For some UPrep students, club meetings are a break from the stress of school. For others, they’re just another item on a college resume.
This year, students pitched 33 clubs and 10 affinity groups. Nine clubs are new and two were revived by new leaders after varying hiatus lengths. Additionally, only one of the affinity groups pitched is new, according to data supplied by Assistant Director of Upper School Meg Anderson-Johnston.
Meetings are scattered throughout the semester, with some clubs meeting four times and others eight, each one carving out a small corner of time in an already packed student schedule.
With that amount of clubs, I want to believe that every single club is a club formed out of the desire to pursue that interest with people who share that passion. But the more I listen to conversations overhead in the lunch line or in my English class, the more I hear something different. People talk about how their mom forced them to start a club or how good it will look on college applications.
That’s what frustrates me. When someone starts a club out of obligation, not inspiration, it cheapens what clubs are meant to be.

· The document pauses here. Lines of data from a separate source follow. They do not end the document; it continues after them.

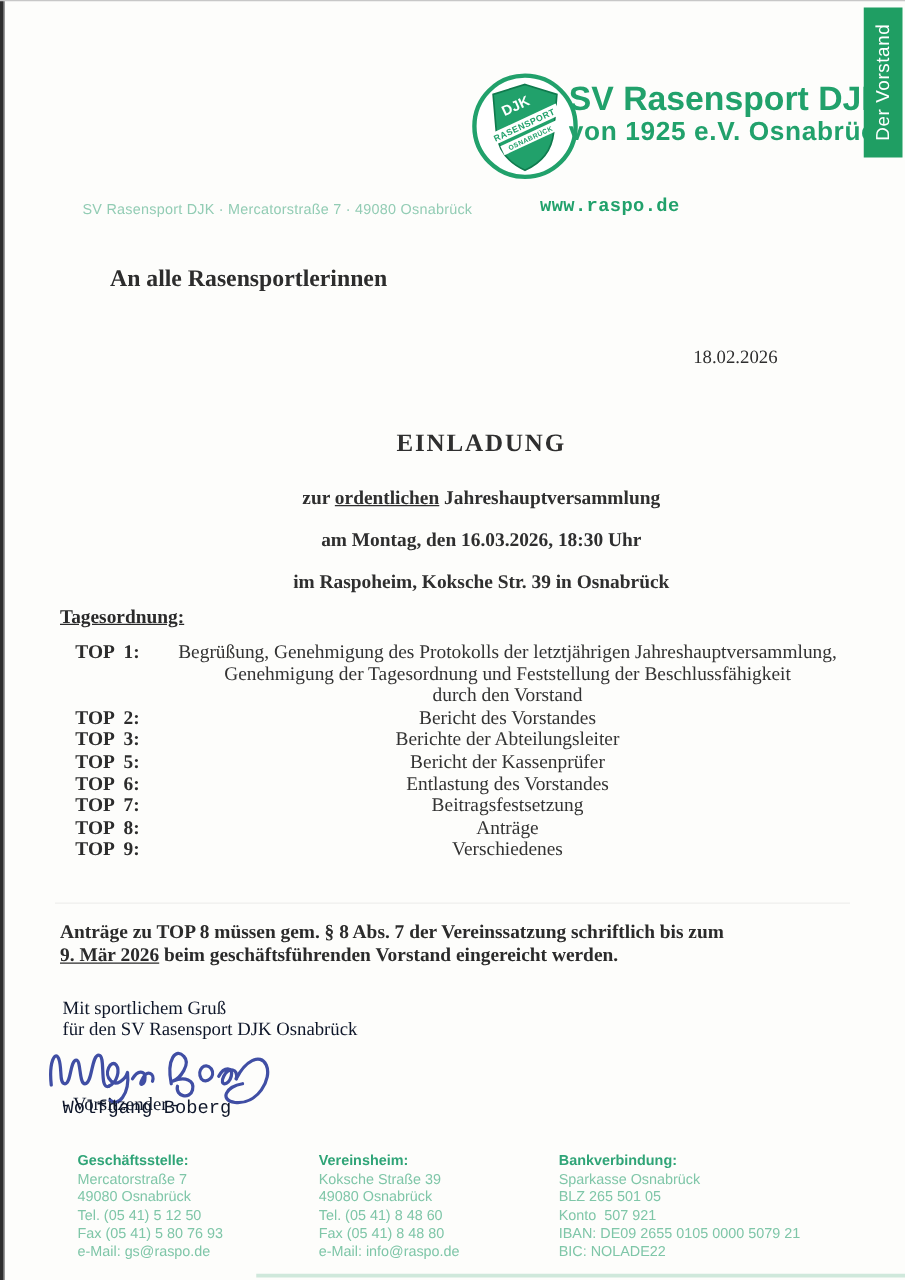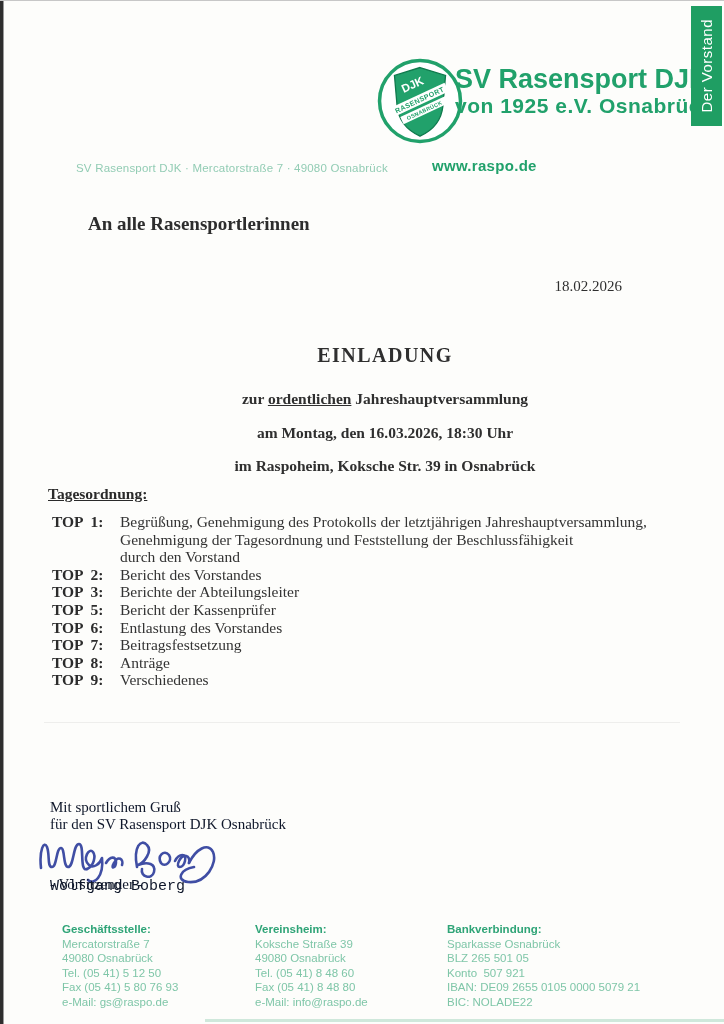--- a/index.html
+++ b/index.html
@@ -21,35 +21,35 @@
   .club-name .l1{font-size:27px;letter-spacing:0px;}
   .club-name .l2{font-size:21px;letter-spacing:0.5px;}
   .vorstand-banner{
     position:absolute;left:691px;top:6px;width:31px;height:120px;background:#1f9e63;
     display:flex;align-items:center;justify-content:center;
   }
   .vorstand-banner span{
     writing-mode:vertical-rl;transform:rotate(180deg);
     color:#ffffff;font-family:"Liberation Sans",sans-serif;font-size:15px;letter-spacing:0.5px;white-space:nowrap;
   }
-  .sender-line{position:absolute;left:76px;top:162px;font-family:"Liberation Sans",sans-serif;font-size:11.5px;color:#92ccb4;letter-spacing:0.2px;text-align:right;}
-  .website{position:absolute;left:432px;top:157px;font-family:Liberation Sans, sans-serif;font-size:15px;font-weight:bold;color:#21a16b;letter-spacing:0.3px;}
+  .sender-line{position:absolute;left:66px;top:162px;font-family:"Liberation Sans",sans-serif;font-size:11.5px;color:#92ccb4;letter-spacing:0.2px;text-align:right;}
+  .website{position:absolute;left:432px;top:157px;font-family:Liberation Mono, monospace;font-size:15px;font-weight:bold;color:#21a16b;letter-spacing:0.3px;}
 
   
   .recipient{position:absolute;left:88px;top:212px;font-size:19px;font-weight:bold;color:#2d2d2d;line-height:1.25;}
   .date{position:absolute;left:60px;top:278px;width:562px;text-align:right;font-size:15px;color:#2f2f2f;}
   .center-block{position:absolute;left:60px;width:650px;text-align:center;color:#2f2f2f;margin-top:36px;}
   .title-line{top:308px;font-size:20px;font-weight:bold;letter-spacing:1.5px;}
   .sub1{top:354px;font-size:15.5px;font-weight:bold;}
   .sub2{top:388px;font-size:15.5px;font-weight:bold;}
   .sub3{top:421px;font-size:15.5px;font-weight:bold;}
   .u{text-decoration:underline;}
 
   .agenda-heading{position:absolute;left:48px;top:485px;font-size:15.5px;font-weight:bold;text-decoration:underline;color:#2a2a2a;}
-  .agenda{position:absolute;left:52px;top:513px;width:640px;font-size:15.5px;color:#333;}
+  .agenda{position:absolute;left:52px;top:513px;width:640px;font-size:15.5px;color:#333;text-align:center;}
   .agenda-row{display:flex;line-height:17.6px;}
   .agenda-row .lbl{width:68px;font-weight:bold;white-space:pre;flex:0 0 68px;color:#2c2c2c;}
   .agenda-row .txt{flex:1;white-space:pre-line;}
 
   .note{position:absolute;left:48px;top:737px;width:625px;font-size:15.5px;font-weight:bold;color:#2b2b2b;line-height:18.5px;}
 
   .closing-line{position:absolute;left:50px;font-size:15px;color:#0f172a;}
   .cl1{top:799px;}
   .cl2{top:816px;}
   .signer{top:878px;font-family:Liberation Mono, monospace;}
@@ -141,20 +141,24 @@
     <div class="agenda-row">
       <span class="lbl">TOP  8:</span>
       <span class="txt">Anträge</span>
     </div>
     <div class="agenda-row">
       <span class="lbl">TOP  9:</span>
       <span class="txt">Verschiedenes</span>
     </div>
   </div>
 
+  <div class="note">
+    <div>Anträge zu TOP 8 müssen gem. § 8 Abs. 7 der Vereinssatzung schriftlich bis zum</div>
+    <div><span class="u">9. Mär 2026</span><span> beim geschäftsführenden Vorstand eingereicht werden.</span></div>
+  </div>
 
   <div class="closing-line cl1">Mit sportlichem Gruß</div>
   <div class="closing-line cl2">für den SV Rasensport DJK Osnabrück</div>
 
   <svg class="signature" viewBox="0 0 220 72">
     <g fill="none" stroke="#30409d" stroke-width="2.6" stroke-linecap="round" stroke-linejoin="round" opacity="0.92">
       <path d="M7,48 C5,30 10,20 13,27 C16,35 13,47 18,47 C23,47 22,28 27,28 C31,28 29,47 34,47 C40,47 39,24 45,24 C51,24 45,52 53,49"></path>
       <path d="M53,49 C60,46 62,36 59,32 C55,27 48,39 55,45 C59,49 66,44 68,38 C70,56 60,66 54,60"></path>
       <path d="M72,43 C76,36 82,36 82,42 C82,48 76,50 80,43 C84,35 90,39 88,45"></path>
       <path d="M103,47 C99,27 107,18 113,25 C119,31 110,43 104,45 C114,41 122,44 120,52 C118,60 106,57 108,49"></path>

I’ve started thinking about clubs in two categories: “passion” and “pressure.” Passion clubs are built on genuine interest, the joy of learning something new, creating something together, or simply spending time doing what you love. Pressure, on the other hand, often feels like extensions of the school day: founded to fill a resume line, maintained because parents expect it, and run by people who don’t seem to care beyond the next college admission cycle.
But why do students do this? It’s not always simple selfishness; in fact, when it comes to UPrep students, it almost never is. There is an unspoken pressure to achieve, to be well-rounded, to stand out. They fight to prove their worth in a system that often values credentials over curiosity. In that environment, starting a club becomes less about passion and more about survival. That pressure can be overwhelming. Still, when the motivation is external, the club loses something vital: sincerity.
That’s why it feels disrespectful when someone starts a club and then barely runs it. Creating a club takes effort and courage: convincing members to join, showing up consistently and keeping people engaged. When someone treats that as a box to check, it devalues the hard work of those who pour real heart into their clubs.
At their best, clubs embody authenticity. They’re spaces where people can be themselves, not who they think colleges want them to be. That’s what makes a club special: not the topic, but the energy behind it.